§ **TASK PROMPT**: Look through the data below for the line with "[504,709,540,723] four ->", and transcribe it exactly together with each line after it up to and including the line with "[149,810,607,826] [108,844,608,862] [108,879,608,896]". Give nothing else.

Segment Start: SOURCE INFORMATION

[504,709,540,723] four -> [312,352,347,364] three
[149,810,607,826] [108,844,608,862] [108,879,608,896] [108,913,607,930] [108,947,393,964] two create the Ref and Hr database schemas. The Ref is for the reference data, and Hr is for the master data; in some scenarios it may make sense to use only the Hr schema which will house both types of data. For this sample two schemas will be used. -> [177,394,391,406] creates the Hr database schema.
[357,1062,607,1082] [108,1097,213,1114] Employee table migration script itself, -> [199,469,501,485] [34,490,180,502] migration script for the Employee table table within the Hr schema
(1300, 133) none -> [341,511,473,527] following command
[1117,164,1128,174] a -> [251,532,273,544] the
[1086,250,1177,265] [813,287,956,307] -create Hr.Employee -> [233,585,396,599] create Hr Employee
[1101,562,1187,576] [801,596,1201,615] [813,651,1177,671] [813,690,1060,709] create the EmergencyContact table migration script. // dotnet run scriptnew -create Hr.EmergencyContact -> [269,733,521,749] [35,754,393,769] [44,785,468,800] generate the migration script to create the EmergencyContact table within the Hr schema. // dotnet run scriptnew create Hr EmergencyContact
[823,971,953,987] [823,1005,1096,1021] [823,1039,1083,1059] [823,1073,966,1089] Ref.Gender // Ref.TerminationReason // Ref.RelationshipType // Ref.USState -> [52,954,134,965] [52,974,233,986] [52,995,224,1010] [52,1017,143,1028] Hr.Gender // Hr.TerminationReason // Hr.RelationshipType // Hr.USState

Segment End: SOURCE INFORMATION
Segment Start: SOURCE INFORMATION

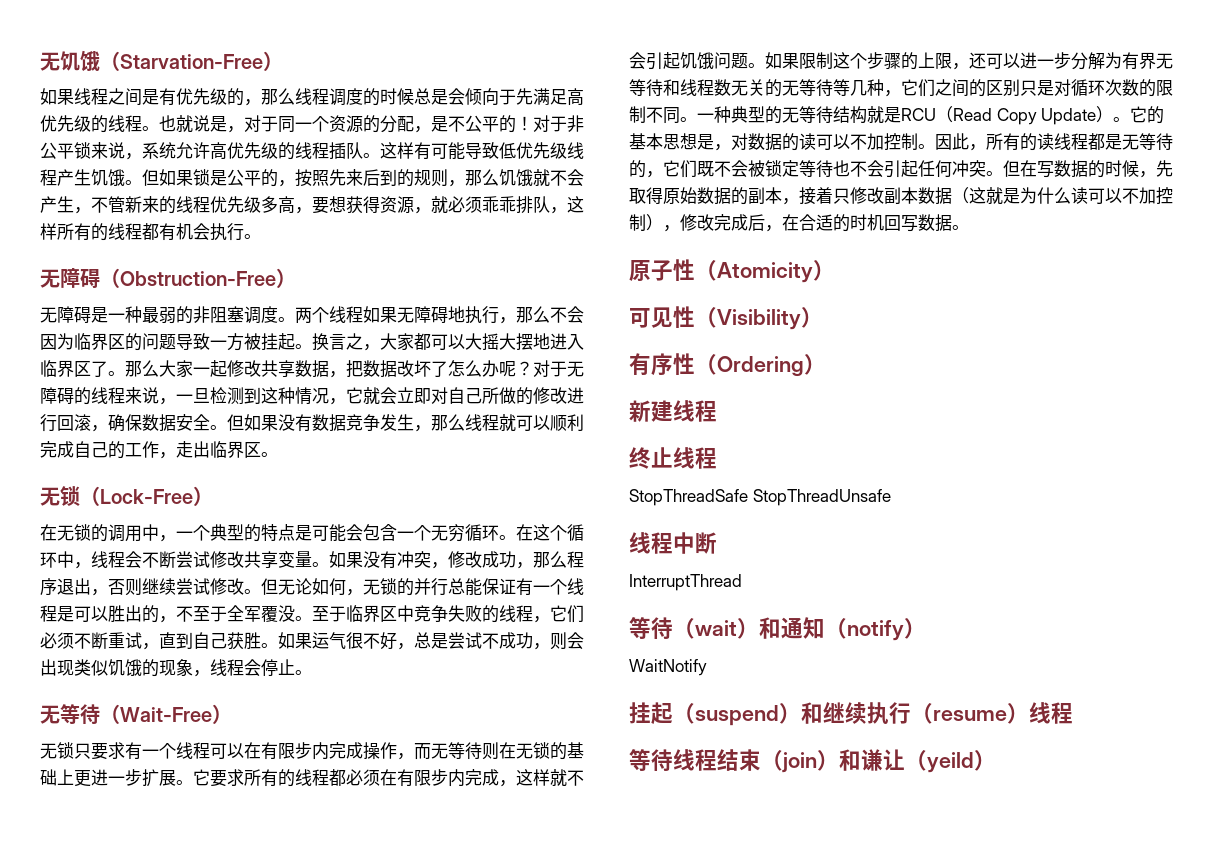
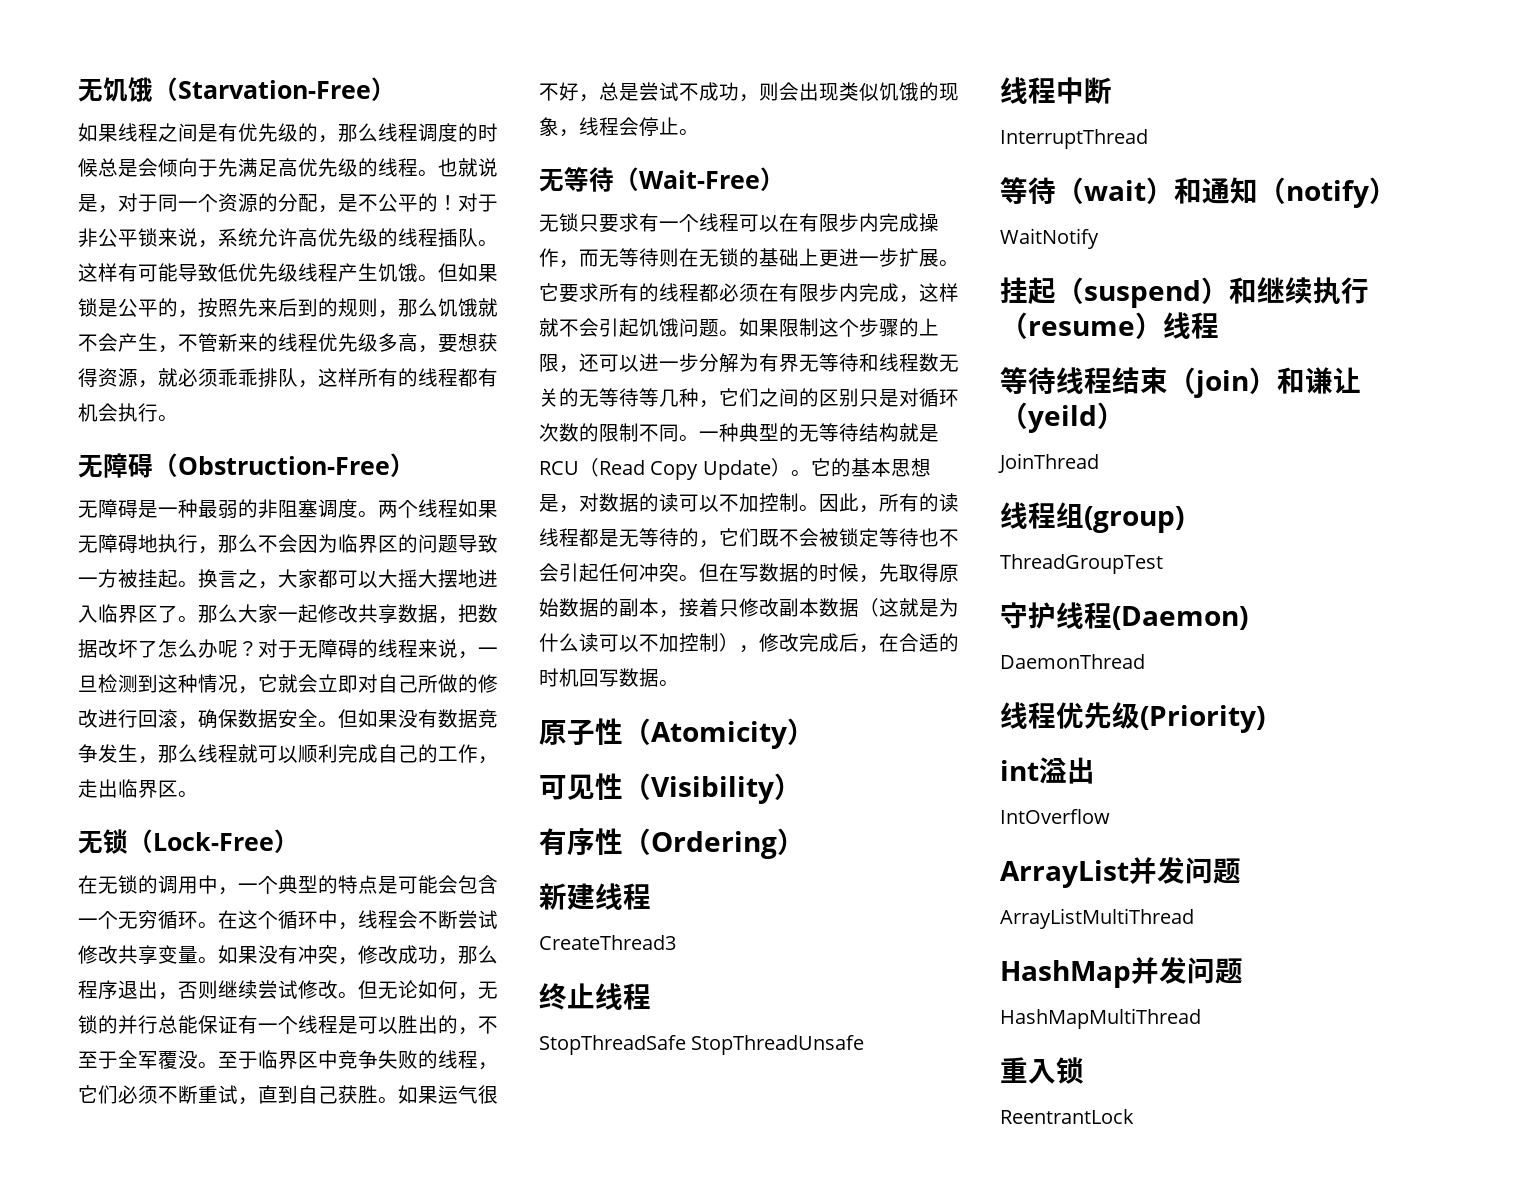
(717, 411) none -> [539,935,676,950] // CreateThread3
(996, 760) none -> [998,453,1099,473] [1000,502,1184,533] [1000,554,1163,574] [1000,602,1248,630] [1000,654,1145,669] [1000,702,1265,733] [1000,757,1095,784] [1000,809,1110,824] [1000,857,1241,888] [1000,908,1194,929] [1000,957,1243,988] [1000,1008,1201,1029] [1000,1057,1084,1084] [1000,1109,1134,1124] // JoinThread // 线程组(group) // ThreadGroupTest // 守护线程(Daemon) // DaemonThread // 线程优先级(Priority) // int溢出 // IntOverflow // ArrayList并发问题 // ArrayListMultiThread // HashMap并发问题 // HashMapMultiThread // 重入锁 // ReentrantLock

Segment End: SOURCE INFORMATION
Segment Start: SOURCE INFORMATION

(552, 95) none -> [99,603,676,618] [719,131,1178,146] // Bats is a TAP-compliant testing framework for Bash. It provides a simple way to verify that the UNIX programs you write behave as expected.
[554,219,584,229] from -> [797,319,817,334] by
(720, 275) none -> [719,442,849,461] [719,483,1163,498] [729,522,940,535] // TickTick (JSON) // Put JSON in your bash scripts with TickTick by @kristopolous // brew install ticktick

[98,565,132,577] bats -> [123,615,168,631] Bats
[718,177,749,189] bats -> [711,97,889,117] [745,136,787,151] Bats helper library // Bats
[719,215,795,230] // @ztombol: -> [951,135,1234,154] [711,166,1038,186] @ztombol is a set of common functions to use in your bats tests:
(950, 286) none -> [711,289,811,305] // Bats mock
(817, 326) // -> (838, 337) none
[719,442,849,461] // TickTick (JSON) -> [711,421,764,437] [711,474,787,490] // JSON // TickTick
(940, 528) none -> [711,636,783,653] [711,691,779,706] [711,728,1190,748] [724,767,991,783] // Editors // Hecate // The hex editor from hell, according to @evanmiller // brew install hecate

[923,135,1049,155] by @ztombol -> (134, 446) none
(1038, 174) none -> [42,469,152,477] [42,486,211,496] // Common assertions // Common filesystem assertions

Segment End: SOURCE INFORMATION

§ **YOUR RESPONSE**:
[504,709,540,723] four -> [312,352,347,364] three
[149,810,607,826] [108,844,608,862] [108,879,608,896] [108,913,607,930] [108,947,393,964] two create the Ref and Hr database schemas. The Ref is for the reference data, and Hr is for the master data; in some scenarios it may make sense to use only the Hr schema which will house both types of data. For this sample two schemas will be used. -> [177,394,391,406] creates the Hr database schema.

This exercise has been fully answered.